Repeat the data word for word and skip the pictures.

------ DATA

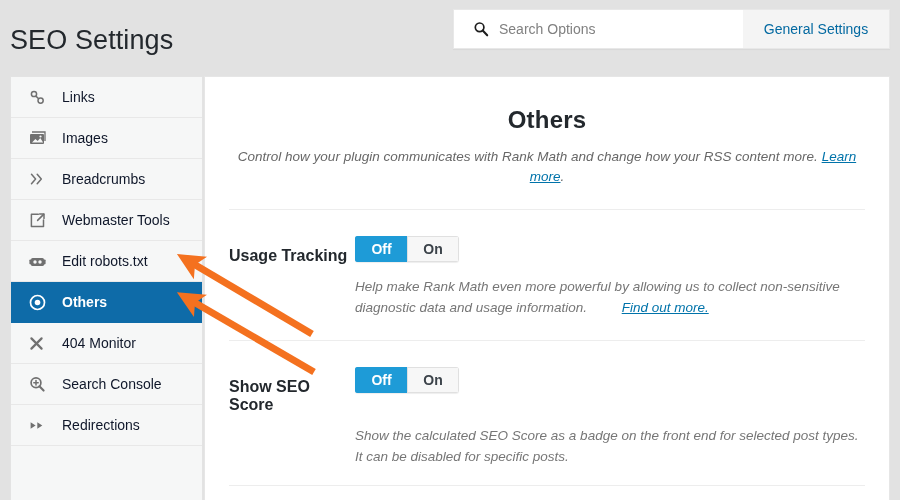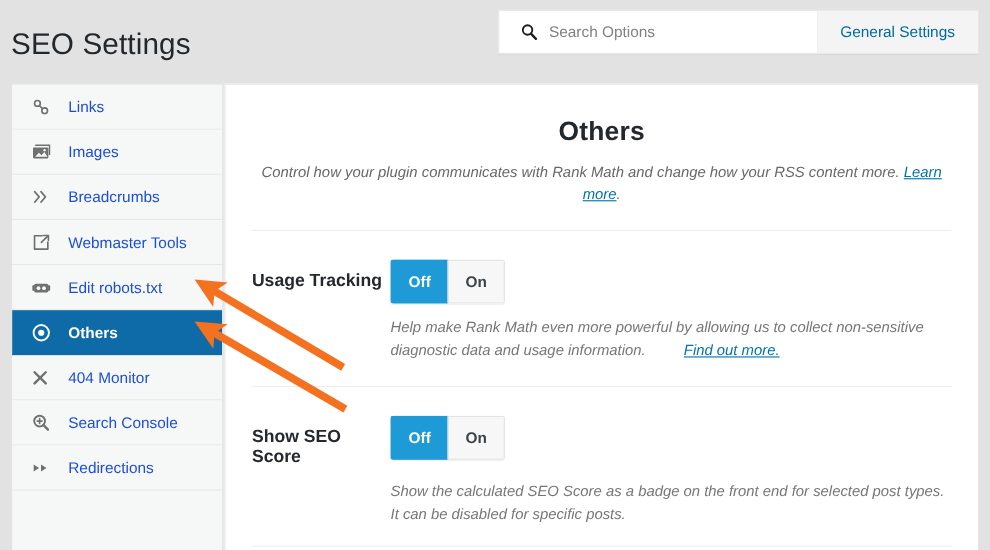--- a/index.html
+++ b/index.html
@@ -103,21 +103,21 @@
     overflow: hidden;
   }
   .side-item {
     display: flex;
     align-items: center;
     height: 41px;
     box-sizing: border-box;
     border-bottom: 1px solid #e8e8e8;
     padding-left: 18px;
     font-size: 14px;
-    color: #1d4ed8;
+    color: #0f172a;
     cursor: pointer;
     background: #f6f7f7;
   }
   .side-item .si-icon {
     flex: 0 0 22px;
     width: 22px;
     height: 18px;
     margin-right: 11px;
     display: flex;
     align-items: center;
@@ -192,21 +192,21 @@
     line-height: 18px;
   }
   .toggle-group {
     display: inline-flex;
     border-radius: 3px;
     overflow: hidden;
     box-shadow: 0 1px 1px rgba(0,0,0,0.07);
   }
   .toggle-btn {
     width: 52px;
-    height: 40px;
+    height: 26px;
     display: flex;
     align-items: center;
     justify-content: center;
     font-size: 14px;
     font-weight: 700;
     cursor: pointer;
     box-sizing: border-box;
     background: #f7f7f7;
     color: #3c434a;
     border: 1px solid #e0e0e0;

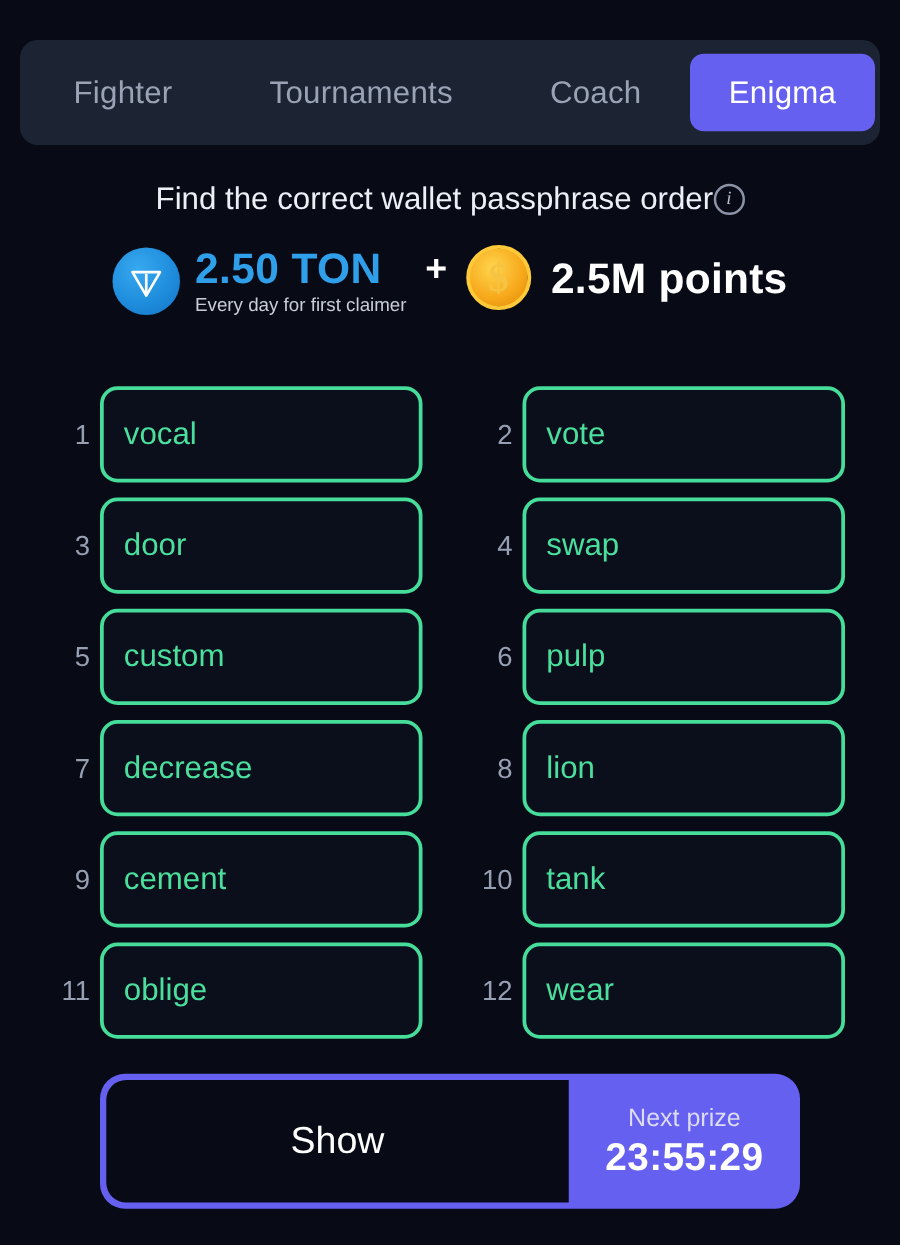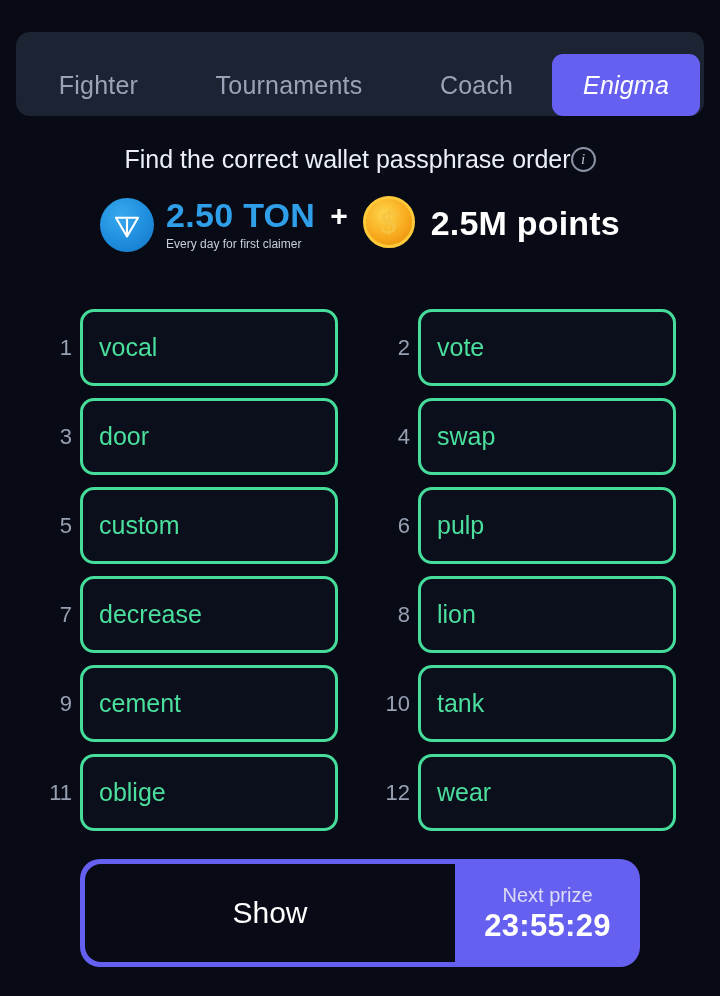--- a/index.html
+++ b/index.html
@@ -16,21 +16,21 @@
   }
 
   
   .tabbar{
     position:absolute;
     left:16px; top:32px;
     width:688px; height:84px;
     background:#1c2333;
     border-radius:14px;
     display:flex;
-    align-items:flex-end;
+    align-items:center;
     padding:0 4px;
   }
   .tab{
     flex:1 1 auto;
     height:62px;
     display:flex;
     align-items:center;
     justify-content:center;
     color:#9aa3b5;
     font-size:25px;
@@ -39,21 +39,20 @@
     cursor:pointer;
     background:transparent;
     border:none;
     font-family:"Liberation Sans", sans-serif;
     white-space:nowrap;
   }
   .tab.active{
     background:#6660f0;
     color:#ffffff;
     flex:0 0 148px;
-    font-style:italic;
   }
 
   
   .title-row{
     position:absolute;
     left:0; top:145px;
     width:720px;
     display:flex;
     align-items:center;
     justify-content:center;
@@ -100,21 +99,21 @@
   .ton-block{ display:flex; flex-direction:column; margin-top:0px; }
   .ton-amount{
     color:#2f9fea;
     font-size:34px;
     font-weight:bold;
     line-height:38px;
     letter-spacing:.3px;
   }
   .ton-sub{
     color:#c8ced9;
-    font-size:12px;
+    font-size:15px;
     line-height:19px;
     margin-top:1px;
   }
   .plus{
     color:#ffffff;
     font-size:30px;
     font-weight:bold;
     margin:0 15px;
     line-height:40px;
   }

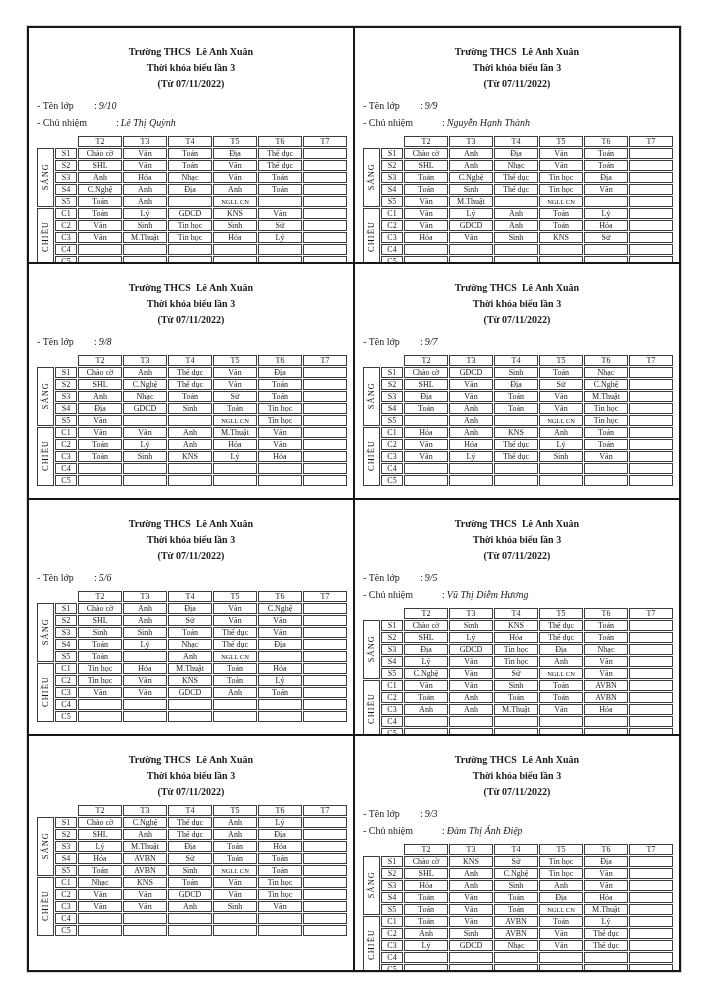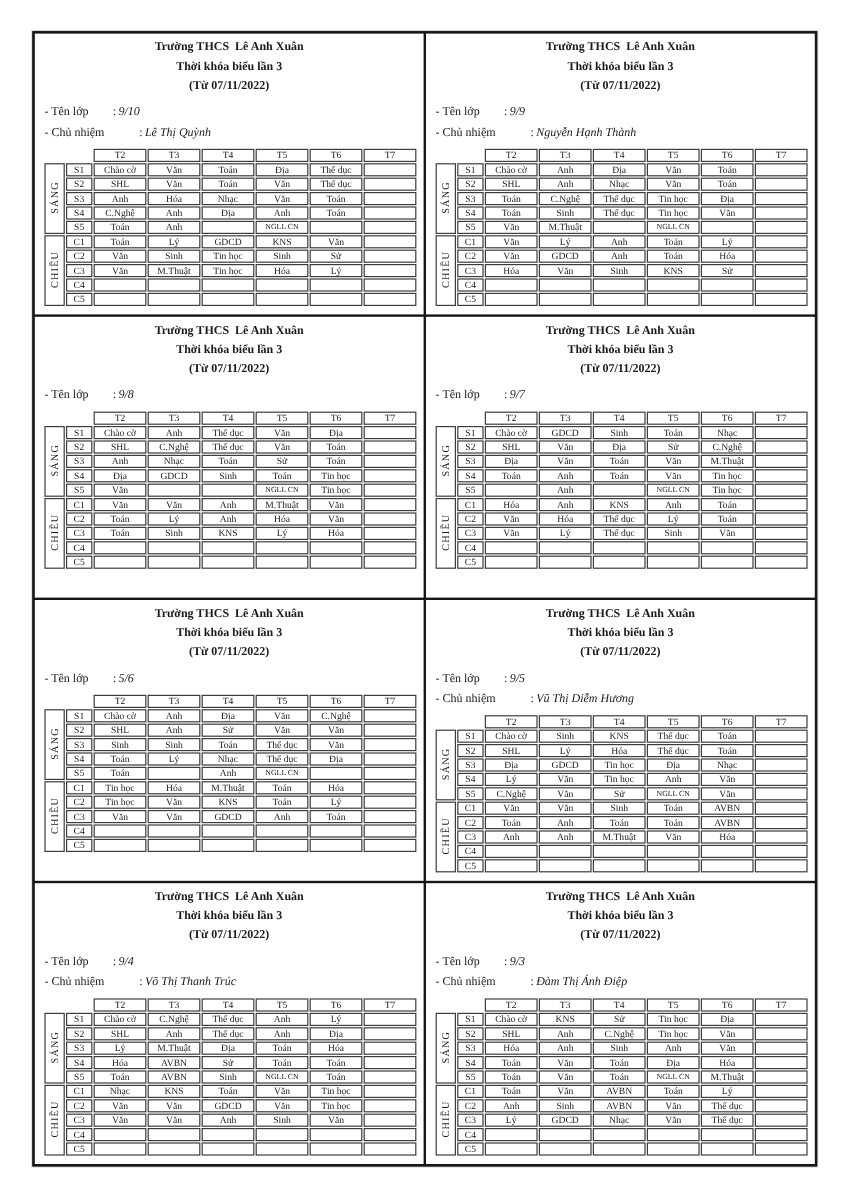--- a/index.html
+++ b/index.html
@@ -14,21 +14,21 @@
   #cards-grid {
     position: absolute; left: 27px; top: 26px; width: 650px;
     display: grid;
     grid-template-columns: 1fr 1fr;
     grid-auto-rows: 234px;
     gap: 2px;
     background: #161616;
     border: 2px solid #161616;
     box-shadow: 0 0 0 1px #d6d6d6;
   }
-  .card { background: #ffffff; overflow: hidden; padding-top: 4px; }
+  .card { background: #ffffff; overflow: hidden; padding-top: 16px; }
   .card-header { text-align: center; font-weight: bold; font-size: 10px; line-height: 16px; }
   .school { white-space: pre; }
   .meta { margin: 5px 0 0 8px; font-size: 10px; line-height: 17px; }
   .meta-line { white-space: nowrap; }
   .lbl1 { display: inline-block; width: 57px; }
   .lbl2 { display: inline-block; width: 79px; }
   .meta .val { margin-left: 2px; font-style: italic; }
   .tt-wrap { margin: 4px 0 0 7px; }
   table.tt { border-collapse: separate; border-spacing: 1px; }
   table.tt td {
@@ -791,28 +791,20 @@
           </table>
     </div>
   </div>
 
   <div class="card">
     <div class="card-header">
       <div class="school">Trường THCS  Lê Anh Xuân</div>
       <div>Thời khóa biểu lần 3</div>
       <div>(Từ 07/11/2022)</div>
     </div>
-    <div class="meta">
-      <div class="meta-line">
-        <span class="lbl1">- Tên lớp</span><span>:</span><span class="val">9/4</span>
-      </div>
-      <div class="meta-line">
-        <span class="lbl2">- Chủ nhiệm</span><span>:</span><span class="val">Võ Thị Thanh Trúc</span>
-      </div>
-    </div>
     <div class="tt-wrap">
       <table class="tt">
         <tbody>
               <tr>
           <td class="spacer" colspan="2"></td>
           <td class="day">T2</td>
           <td class="day">T3</td>
           <td class="day">T4</td>
           <td class="day">T5</td>
           <td class="day">T6</td>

------------

**RESULT**.
--- a/index.html
+++ b/index.html
@@ -103,21 +103,21 @@
     overflow: hidden;
   }
   .side-item {
     display: flex;
     align-items: center;
     height: 41px;
     box-sizing: border-box;
     border-bottom: 1px solid #e8e8e8;
     padding-left: 18px;
     font-size: 14px;
-    color: #1d4ed8;
+    color: #0f172a;
     cursor: pointer;
     background: #f6f7f7;
   }
   .side-item .si-icon {
     flex: 0 0 22px;
     width: 22px;
     height: 18px;
     margin-right: 11px;
     display: flex;
     align-items: center;
@@ -192,21 +192,21 @@
     line-height: 18px;
   }
   .toggle-group {
     display: inline-flex;
     border-radius: 3px;
     overflow: hidden;
     box-shadow: 0 1px 1px rgba(0,0,0,0.07);
   }
   .toggle-btn {
     width: 52px;
-    height: 40px;
+    height: 26px;
     display: flex;
     align-items: center;
     justify-content: center;
     font-size: 14px;
     font-weight: 700;
     cursor: pointer;
     box-sizing: border-box;
     background: #f7f7f7;
     color: #3c434a;
     border: 1px solid #e0e0e0;

--- a/index.html
+++ b/index.html
@@ -16,21 +16,21 @@
   }
 
   
   .tabbar{
     position:absolute;
     left:16px; top:32px;
     width:688px; height:84px;
     background:#1c2333;
     border-radius:14px;
     display:flex;
-    align-items:flex-end;
+    align-items:center;
     padding:0 4px;
   }
   .tab{
     flex:1 1 auto;
     height:62px;
     display:flex;
     align-items:center;
     justify-content:center;
     color:#9aa3b5;
     font-size:25px;
@@ -39,21 +39,20 @@
     cursor:pointer;
     background:transparent;
     border:none;
     font-family:"Liberation Sans", sans-serif;
     white-space:nowrap;
   }
   .tab.active{
     background:#6660f0;
     color:#ffffff;
     flex:0 0 148px;
-    font-style:italic;
   }
 
   
   .title-row{
     position:absolute;
     left:0; top:145px;
     width:720px;
     display:flex;
     align-items:center;
     justify-content:center;
@@ -100,21 +99,21 @@
   .ton-block{ display:flex; flex-direction:column; margin-top:0px; }
   .ton-amount{
     color:#2f9fea;
     font-size:34px;
     font-weight:bold;
     line-height:38px;
     letter-spacing:.3px;
   }
   .ton-sub{
     color:#c8ced9;
-    font-size:12px;
+    font-size:15px;
     line-height:19px;
     margin-top:1px;
   }
   .plus{
     color:#ffffff;
     font-size:30px;
     font-weight:bold;
     margin:0 15px;
     line-height:40px;
   }

--- a/index.html
+++ b/index.html
@@ -14,21 +14,21 @@
   #cards-grid {
     position: absolute; left: 27px; top: 26px; width: 650px;
     display: grid;
     grid-template-columns: 1fr 1fr;
     grid-auto-rows: 234px;
     gap: 2px;
     background: #161616;
     border: 2px solid #161616;
     box-shadow: 0 0 0 1px #d6d6d6;
   }
-  .card { background: #ffffff; overflow: hidden; padding-top: 4px; }
+  .card { background: #ffffff; overflow: hidden; padding-top: 16px; }
   .card-header { text-align: center; font-weight: bold; font-size: 10px; line-height: 16px; }
   .school { white-space: pre; }
   .meta { margin: 5px 0 0 8px; font-size: 10px; line-height: 17px; }
   .meta-line { white-space: nowrap; }
   .lbl1 { display: inline-block; width: 57px; }
   .lbl2 { display: inline-block; width: 79px; }
   .meta .val { margin-left: 2px; font-style: italic; }
   .tt-wrap { margin: 4px 0 0 7px; }
   table.tt { border-collapse: separate; border-spacing: 1px; }
   table.tt td {
@@ -791,28 +791,20 @@
           </table>
     </div>
   </div>
 
   <div class="card">
     <div class="card-header">
       <div class="school">Trường THCS  Lê Anh Xuân</div>
       <div>Thời khóa biểu lần 3</div>
       <div>(Từ 07/11/2022)</div>
     </div>
-    <div class="meta">
-      <div class="meta-line">
-        <span class="lbl1">- Tên lớp</span><span>:</span><span class="val">9/4</span>
-      </div>
-      <div class="meta-line">
-        <span class="lbl2">- Chủ nhiệm</span><span>:</span><span class="val">Võ Thị Thanh Trúc</span>
-      </div>
-    </div>
     <div class="tt-wrap">
       <table class="tt">
         <tbody>
               <tr>
           <td class="spacer" colspan="2"></td>
           <td class="day">T2</td>
           <td class="day">T3</td>
           <td class="day">T4</td>
           <td class="day">T5</td>
           <td class="day">T6</td>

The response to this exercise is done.